▶ How to complete this task: Extract the records in full, leaving every picture out.

Records contained in a dataset
----------
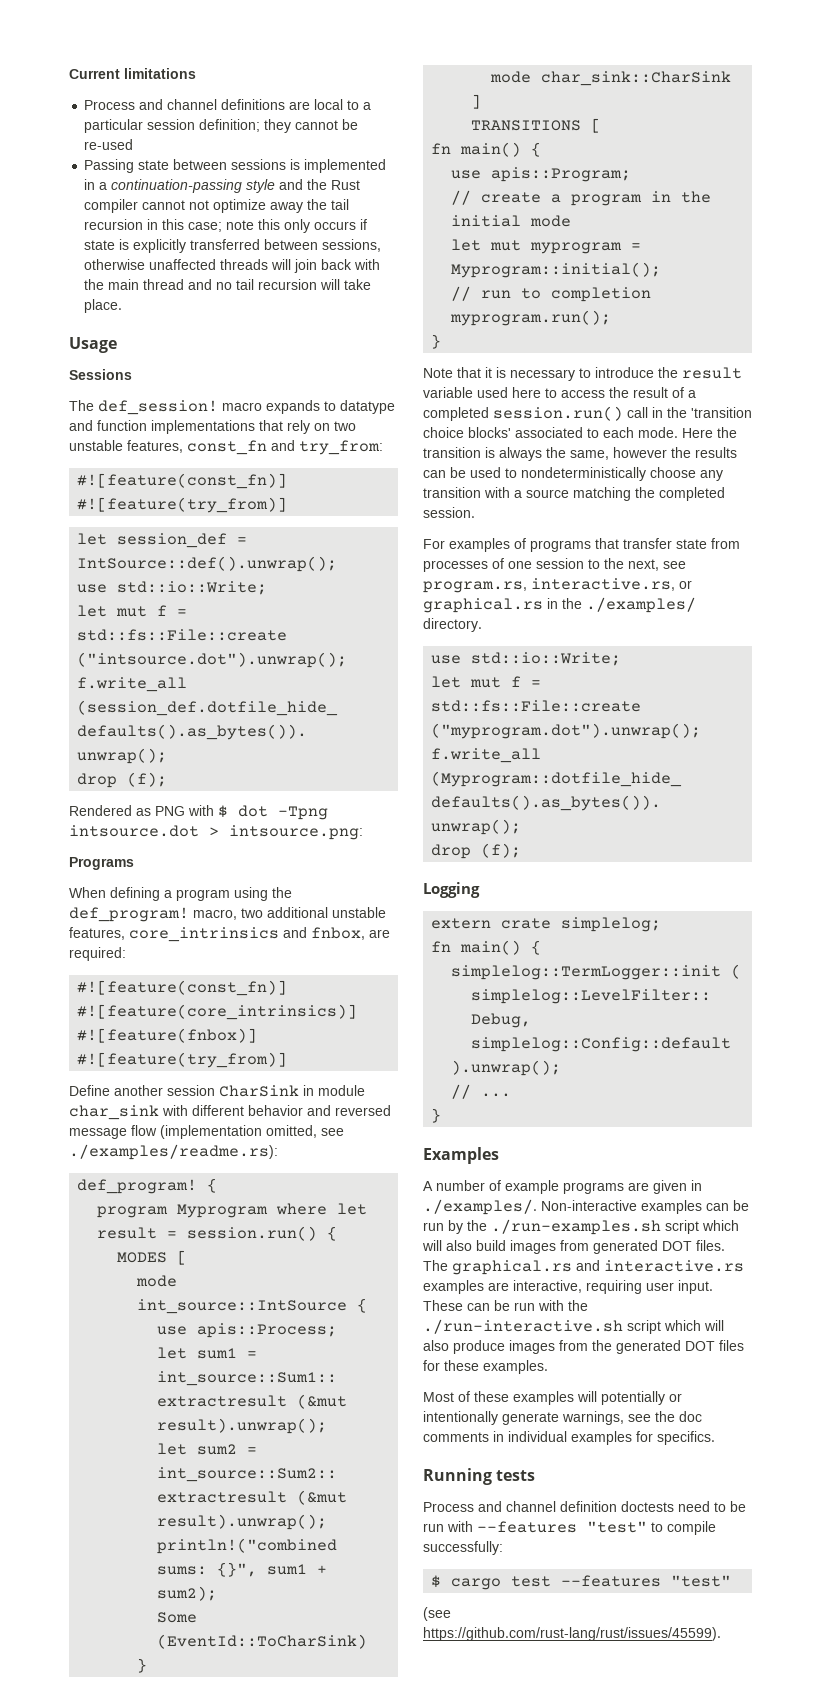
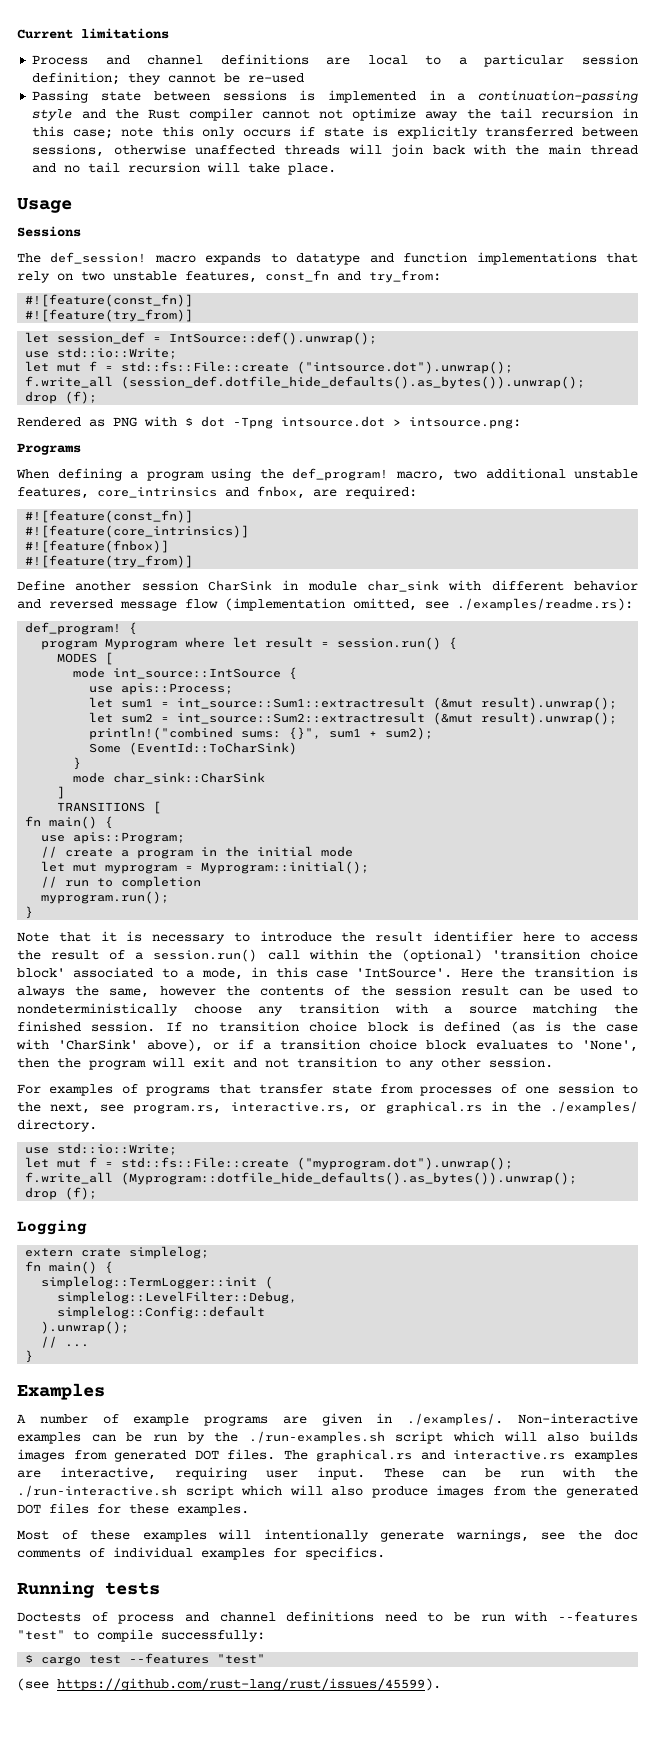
[423,387,508,398] variable used -> [432,931,513,942] identifier
[423,407,489,421] completed -> (144, 956) none
[652,407,687,418] in the -> [308,949,482,962] within the (optional)
[468,427,511,438] blocks' -> [17,968,65,978] block'
[603,427,678,438] each mode. -> [186,967,453,980] a mode, in this case 'IntSource'.
[695,447,737,458] results -> [260,985,510,996] contents of the session result
[659,487,725,501] completed -> [17,1021,638,1034] [16,1039,638,1052] [17,1057,481,1070] finished session. If no transition choice block is defined (as is the case with 'CharSink' above), or if a transition choice block evaluates to 'None', then the program will exit and not transition to any other
[476,1240,506,1251] build -> [589,1431,638,1442] builds
[601,1391,682,1405] potentially or -> (251, 1534) none
[493,1431,504,1442] in -> [89,1548,105,1558] of
[423,1501,674,1512] Process and channel definition doctests -> [17,1611,375,1624] Doctests of process and channel definitions

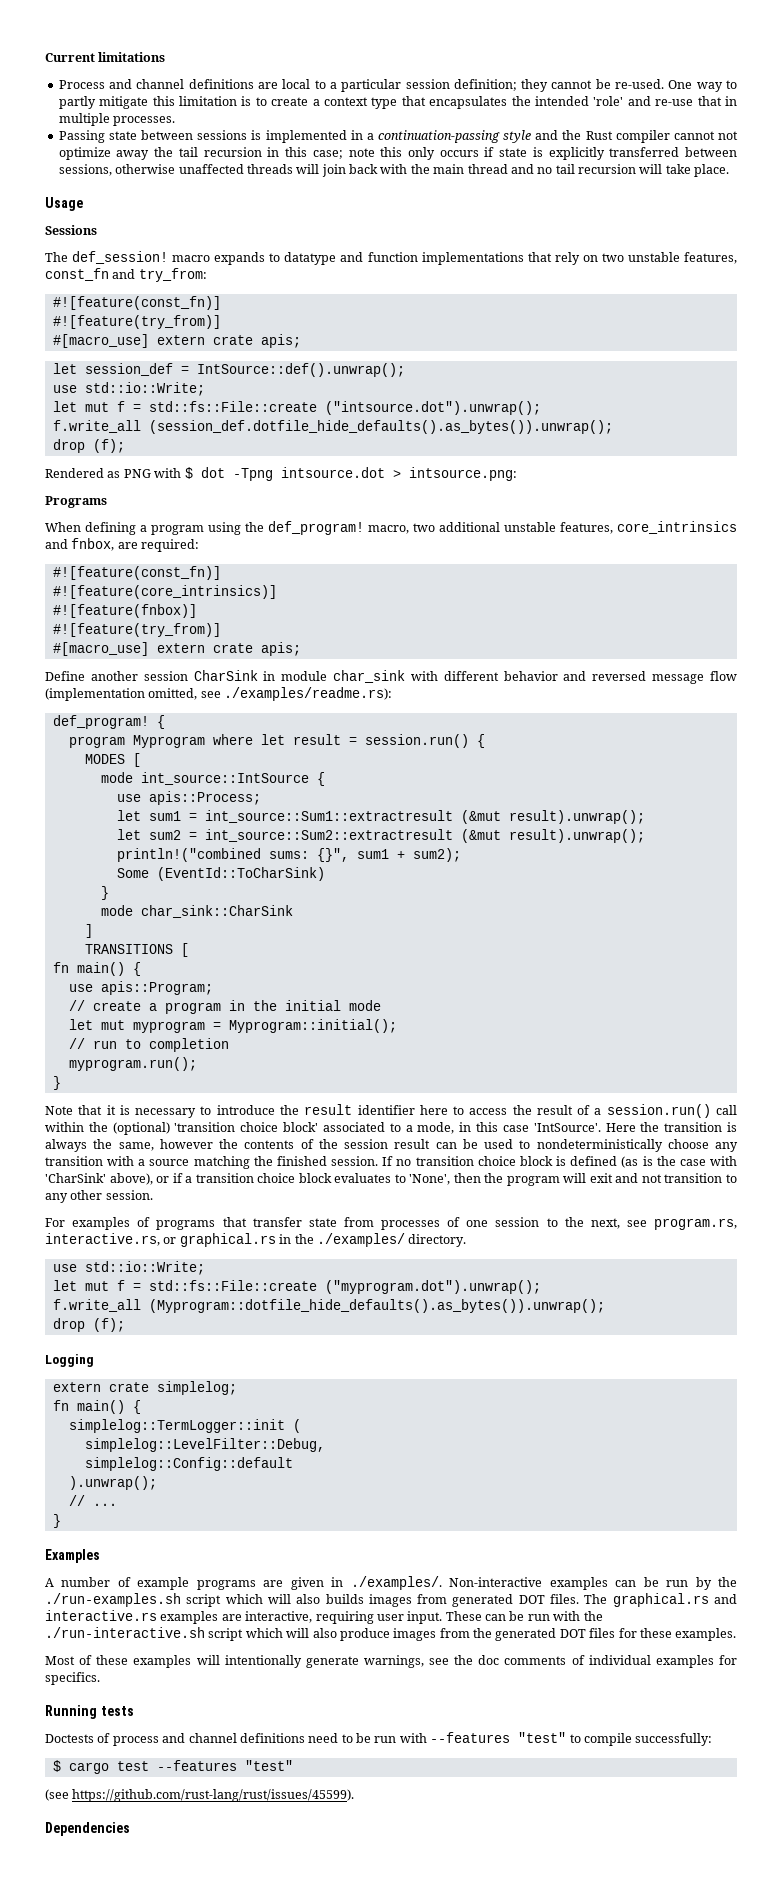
[248,73,305,83] re-used -> [615,79,737,92] [58,96,738,109] [58,113,176,126] re-used. One way to partly mitigate this limitation is to create a context type that encapsulates the intended 'role' and re-use that in multiple processes.
(194, 315) none -> [52,334,301,348] // #[macro_use] extern crate apis;
(194, 561) none -> [52,642,301,656] // #[macro_use] extern crate apis;
(441, 1684) none -> [45,1822,130,1836] // Dependencies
----------
▶ Response to the task:
[423,387,508,398] variable used -> [432,931,513,942] identifier
[423,407,489,421] completed -> (144, 956) none
[652,407,687,418] in the -> [308,949,482,962] within the (optional)
[468,427,511,438] blocks' -> [17,968,65,978] block'
[603,427,678,438] each mode. -> [186,967,453,980] a mode, in this case 'IntSource'.
[695,447,737,458] results -> [260,985,510,996] contents of the session result
[659,487,725,501] completed -> [17,1021,638,1034] [16,1039,638,1052] [17,1057,481,1070] finished session. If no transition choice block is defined (as is the case with 'CharSink' above), or if a transition choice block evaluates to 'None', then the program will exit and not transition to any other
[476,1240,506,1251] build -> [589,1431,638,1442] builds
[601,1391,682,1405] potentially or -> (251, 1534) none
[493,1431,504,1442] in -> [89,1548,105,1558] of
[423,1501,674,1512] Process and channel definition doctests -> [17,1611,375,1624] Doctests of process and channel definitions

[248,73,305,83] re-used -> [615,79,737,92] [58,96,738,109] [58,113,176,126] re-used. One way to partly mitigate this limitation is to create a context type that encapsulates the intended 'role' and re-use that in multiple processes.
(194, 315) none -> [52,334,301,348] // #[macro_use] extern crate apis;
(194, 561) none -> [52,642,301,656] // #[macro_use] extern crate apis;
(441, 1684) none -> [45,1822,130,1836] // Dependencies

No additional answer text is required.